> **What to do**: From the line containing "payment method: direct debit -> Visa" to the end of the records below, output each line exactly; include both ends and nothing else.

> **Version difference data**:
————
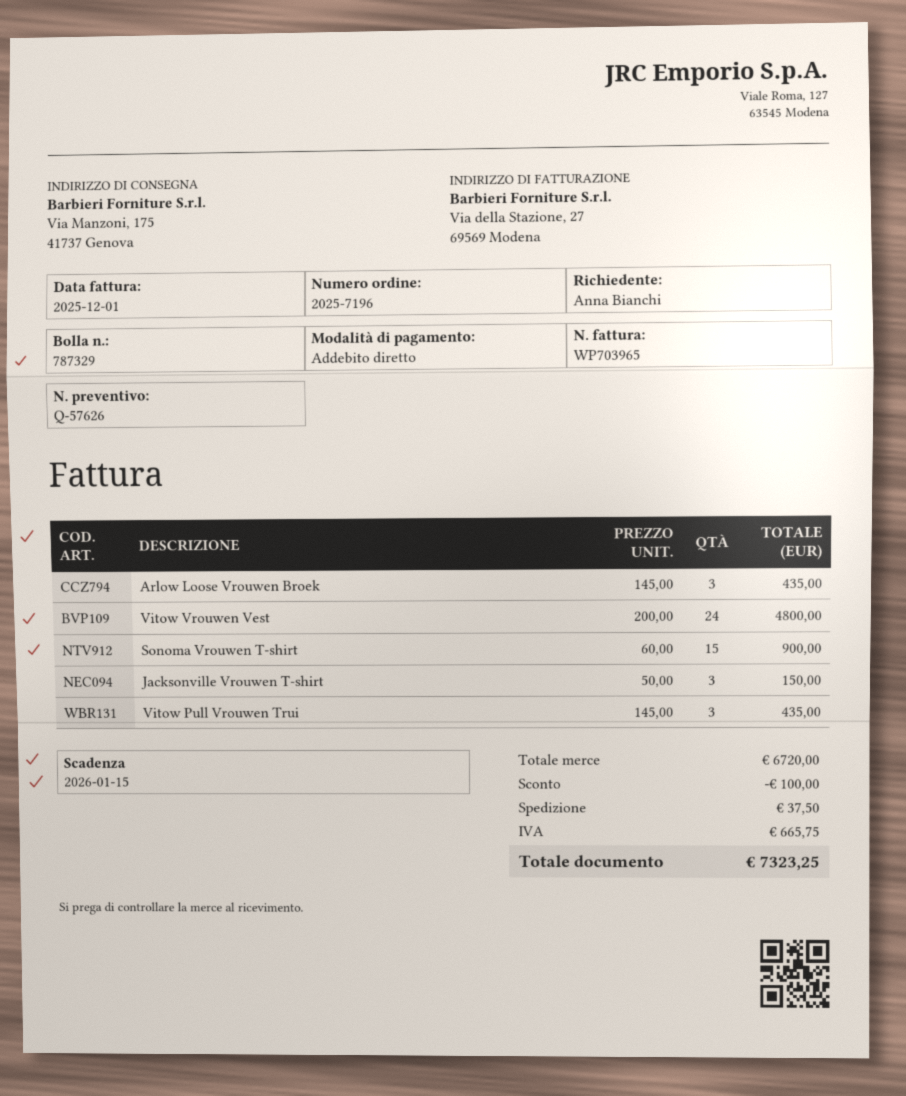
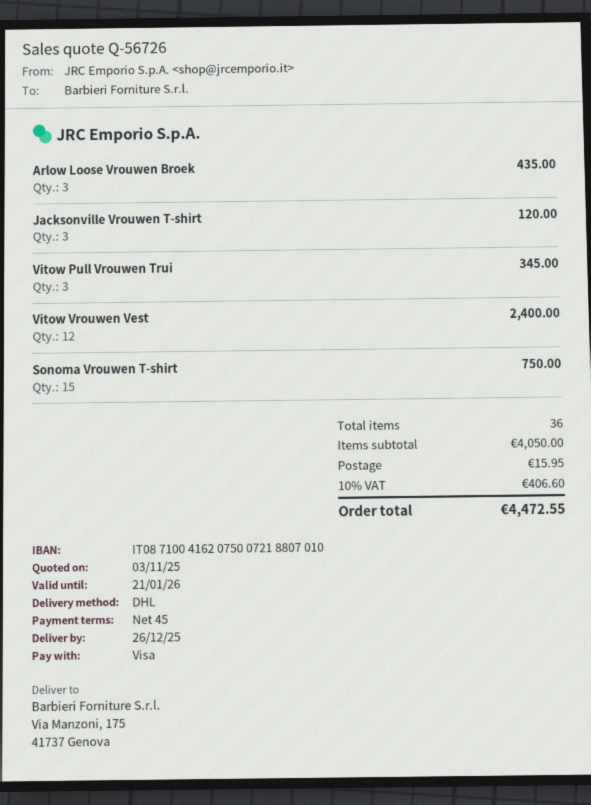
quote number: Q-57626 -> Q-56726
payment method: direct debit -> Visa
Vitow Vrouwen Vest: 24 for 4800.00 -> 12 for 2400.00
Sonoma Vrouwen T-shirt: 15 for 900.00 -> 15 for 750.00
Jacksonville Vrouwen T-shirt: 3 for 150.00 -> 3 for 120.00
Vitow Pull Vrouwen Trui: 3 for 435.00 -> 3 for 345.00
subtotal: 6720.00 -> 4050.00
discount: 100.00 -> none
shipping: 37.50 -> 15.95
tax: 665.75 -> 406.60
total: 7323.25 -> 4472.55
————
> **Response to this task**:
payment method: direct debit -> Visa
Vitow Vrouwen Vest: 24 for 4800.00 -> 12 for 2400.00
Sonoma Vrouwen T-shirt: 15 for 900.00 -> 15 for 750.00
Jacksonville Vrouwen T-shirt: 3 for 150.00 -> 3 for 120.00
Vitow Pull Vrouwen Trui: 3 for 435.00 -> 3 for 345.00
subtotal: 6720.00 -> 4050.00
discount: 100.00 -> none
shipping: 37.50 -> 15.95
tax: 665.75 -> 406.60
total: 7323.25 -> 4472.55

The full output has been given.